À Monsieur Coquelin cadet.
Ut declaratio fiat.
J’étais invité, ce soir-là, très officiellement, à faire partie d’un souper d’auteurs dramatiques, réunis pour fêter le succès d’un confrère. C’était chez B***, le restaurateur en vogue chez les gens de plume.
Le souper fut d’abord naturellement triste.
Toutefois, après avoir sablé quelques rasades de vieux Léoville, la conversation s’anima. D’autant mieux qu’elle roulait sur les duels incessants qui défrayaient un grand nombre de conversations parisiennes vers cette époque. Chacun se remémorait, avec la désinvolture obligée, d’avoir agité flamberge et cherchait à insinuer, négligemment, de vagues idées d’intimidation sous couleur de théories savantes et de clins d’yeux entendus au sujet de l’escrime et du tir.

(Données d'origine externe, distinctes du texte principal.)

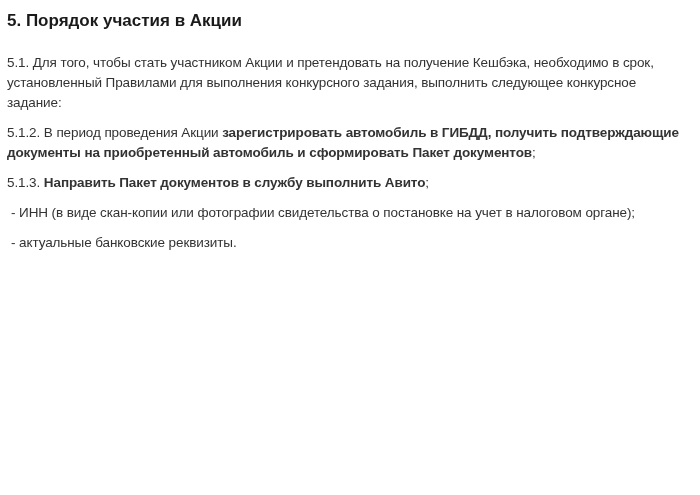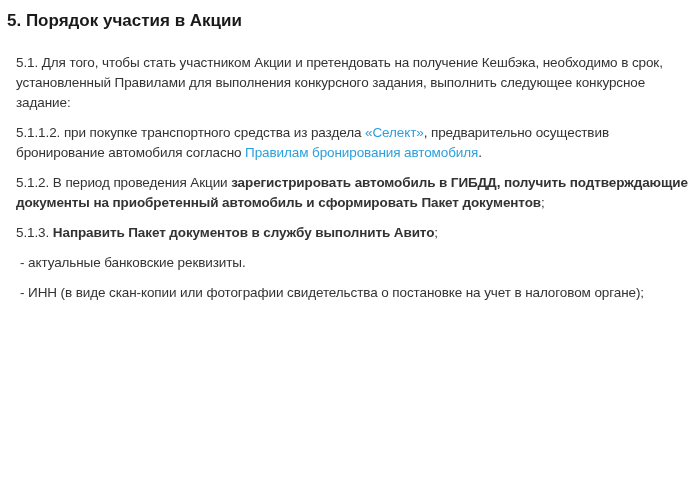"5.1. Для того, чтобы стать" p.clause { margin: 0 0 10px 9px -> 0 0 10px 0 }
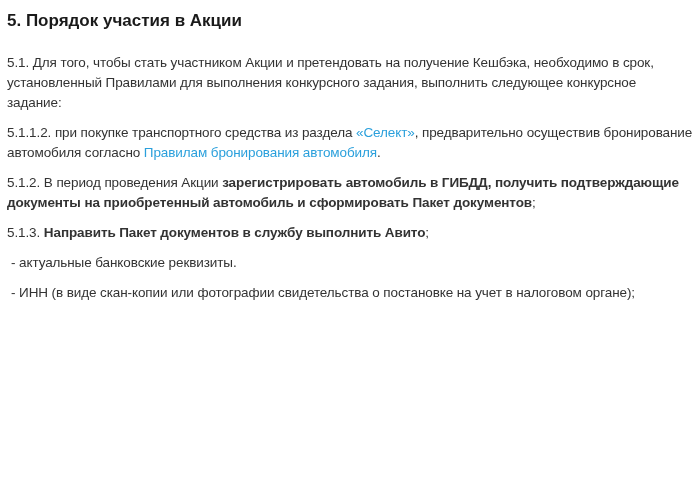"5.1.1.2. при покупке транспортного" p.clause { html: <p><span>5.1.1.2. при покупке транспортного средства из раздела </span><a>«Селект»</a><span>, предварительно осуществив бронирование автомобиля согласно </span><a>Правилам бронирования автомобиля</a><span>.</span></p> -> none }
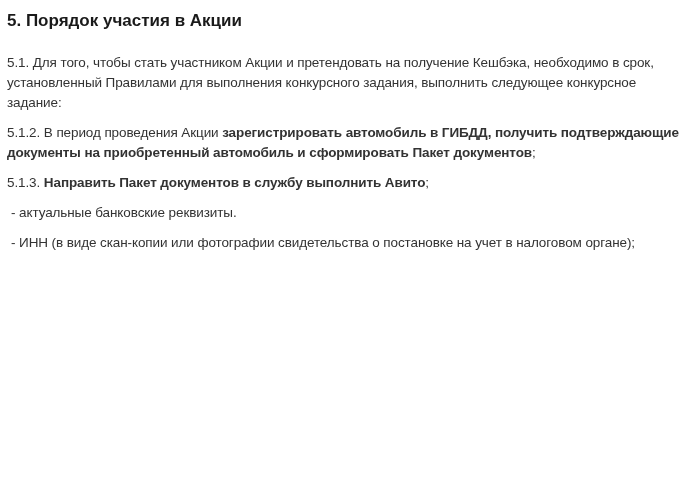"- актуальные банковские реквизиты." p.clause { order: before "- ИНН (в виде скан-копии" -> after "- ИНН (в виде скан-копии" }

Le plus naïf, un peu gris, semblait s’absorber dans la combinaison d’un coup de croisé de seconde qu’il imitait, au-dessus de son assiette, avec sa fourchette et son couteau.
Tout à coup, l’un des convives, M. D*** (homme rompu aux ficelles du théâtre, une sommité quant à la charpente de toutes les situations dramatiques, celui, enfin, de tous qui a le mieux prouvé s’entendre à "enlever un succès"), s’écria :
- Ah ! que diriez-vous, messieurs, s’il vous était arrivé mon aventure de l’autre jour ?
- C’est vrai ! répondirent les convives. Tu étais le second de ce M. de Saint-Sever ?
- Voyons ! si tu nous racontais - mais là, franchement ! - comme cela s’est passé ?
- Je veux bien, répondit D***, quoique j’aie le cœur serré, encore, en y pensant.
Après quelques silencieuses bouffées de cigarette, D*** commença en ces termes (Je lui laisse, strictement, la parole) :
- La quinzaine dernière, un lundi, dès sept heures du matin, je fus réveillé par un coup de sonnette : je crus même que c’était Peragallo. On me remit une carte ; je lus : Raoul de Saint-Sever. - C’était le nom de mon meilleur camarade de collège. Nous ne nous étions pas vus depuis dix ans.